(INPUT DATA)

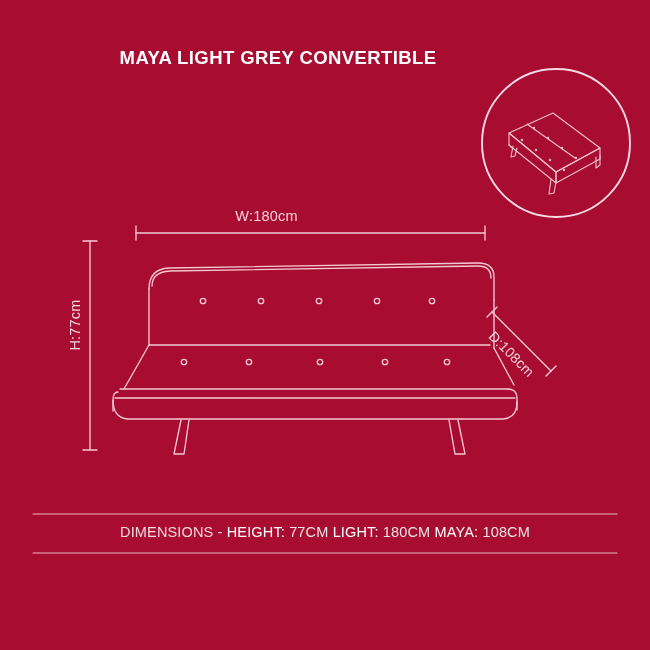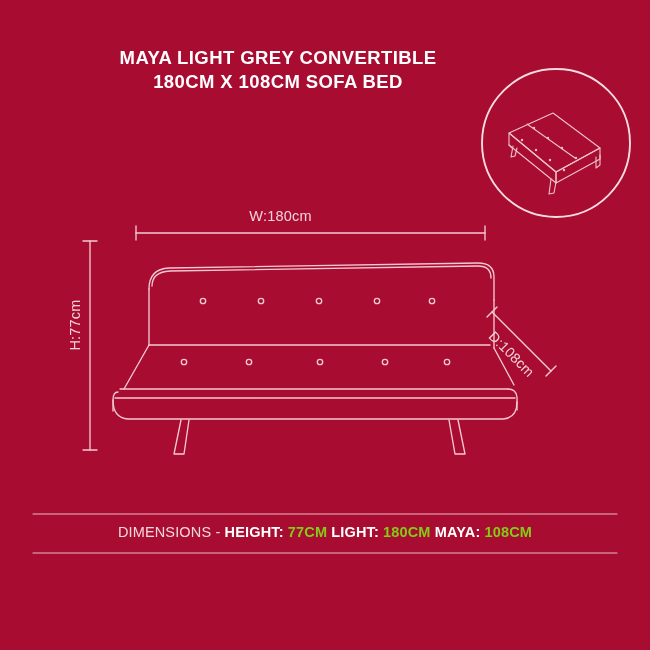--- a/index.html
+++ b/index.html
@@ -50,35 +50,35 @@
     text-align: center;
   }
   .footer-text {
     color: #F4D7DE;
     font-size: 14.5px;
     letter-spacing: 0.15px;
     white-space: nowrap;
   }
   .footer-text b {
     color: #FFFFFF;
-    font-weight: bold;
+    font-weight: normal;
   }
   .footer-text .val {
-    color: #84cc16;
-    font-weight: bold;
+    color: #e5e5e5;
+    font-weight: normal;
   }
   .dim-label {
     position: absolute;
     color: #F3D3DA;
     font-size: 14.5px;
     white-space: nowrap;
     letter-spacing: 0.2px;
   }
   #label-width {
-    left: 16px;
+    left: 2px;
     top: 208px;
     width: 529px;
     text-align: center;
   }
   #label-height {
     left: 42px;
     top: 317px;
     transform: rotate(-90deg);
     transform-origin: center center;
     width: 66px;
@@ -92,21 +92,20 @@
     font-size: 14px;
   }
 </style>
 </head>
 <body style="background: rgb(168, 12, 48);">
 
 <div id="stage">
 
   <div class="title-block">
     <span class="title-line">MAYA LIGHT GREY CONVERTIBLE</span>
-    <span class="title-line">180CM X 108CM SOFA BED</span>
   </div>
 
   <svg class="layer" viewBox="0 0 650 650">
     <g fill="none" stroke="#F2C9D2" stroke-width="1.35" stroke-linecap="round" stroke-linejoin="round">
 
       <g>
         <circle cx="556" cy="143" r="74" stroke="#F6DCE2" stroke-width="1.9"></circle>
       </g>
 
       <g stroke-width="1.1" opacity="0.96">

(End INPUT DATA)

EXERCISE PROMPT »
Up to and including the line containing "transform: rotate(-90deg);", quote each line of the entries above from the very first, please, exactly and without images.

RESULT BELOW »
--- a/index.html
+++ b/index.html
@@ -50,35 +50,35 @@
     text-align: center;
   }
   .footer-text {
     color: #F4D7DE;
     font-size: 14.5px;
     letter-spacing: 0.15px;
     white-space: nowrap;
   }
   .footer-text b {
     color: #FFFFFF;
-    font-weight: bold;
+    font-weight: normal;
   }
   .footer-text .val {
-    color: #84cc16;
-    font-weight: bold;
+    color: #e5e5e5;
+    font-weight: normal;
   }
   .dim-label {
     position: absolute;
     color: #F3D3DA;
     font-size: 14.5px;
     white-space: nowrap;
     letter-spacing: 0.2px;
   }
   #label-width {
-    left: 16px;
+    left: 2px;
     top: 208px;
     width: 529px;
     text-align: center;
   }
   #label-height {
     left: 42px;
     top: 317px;
     transform: rotate(-90deg);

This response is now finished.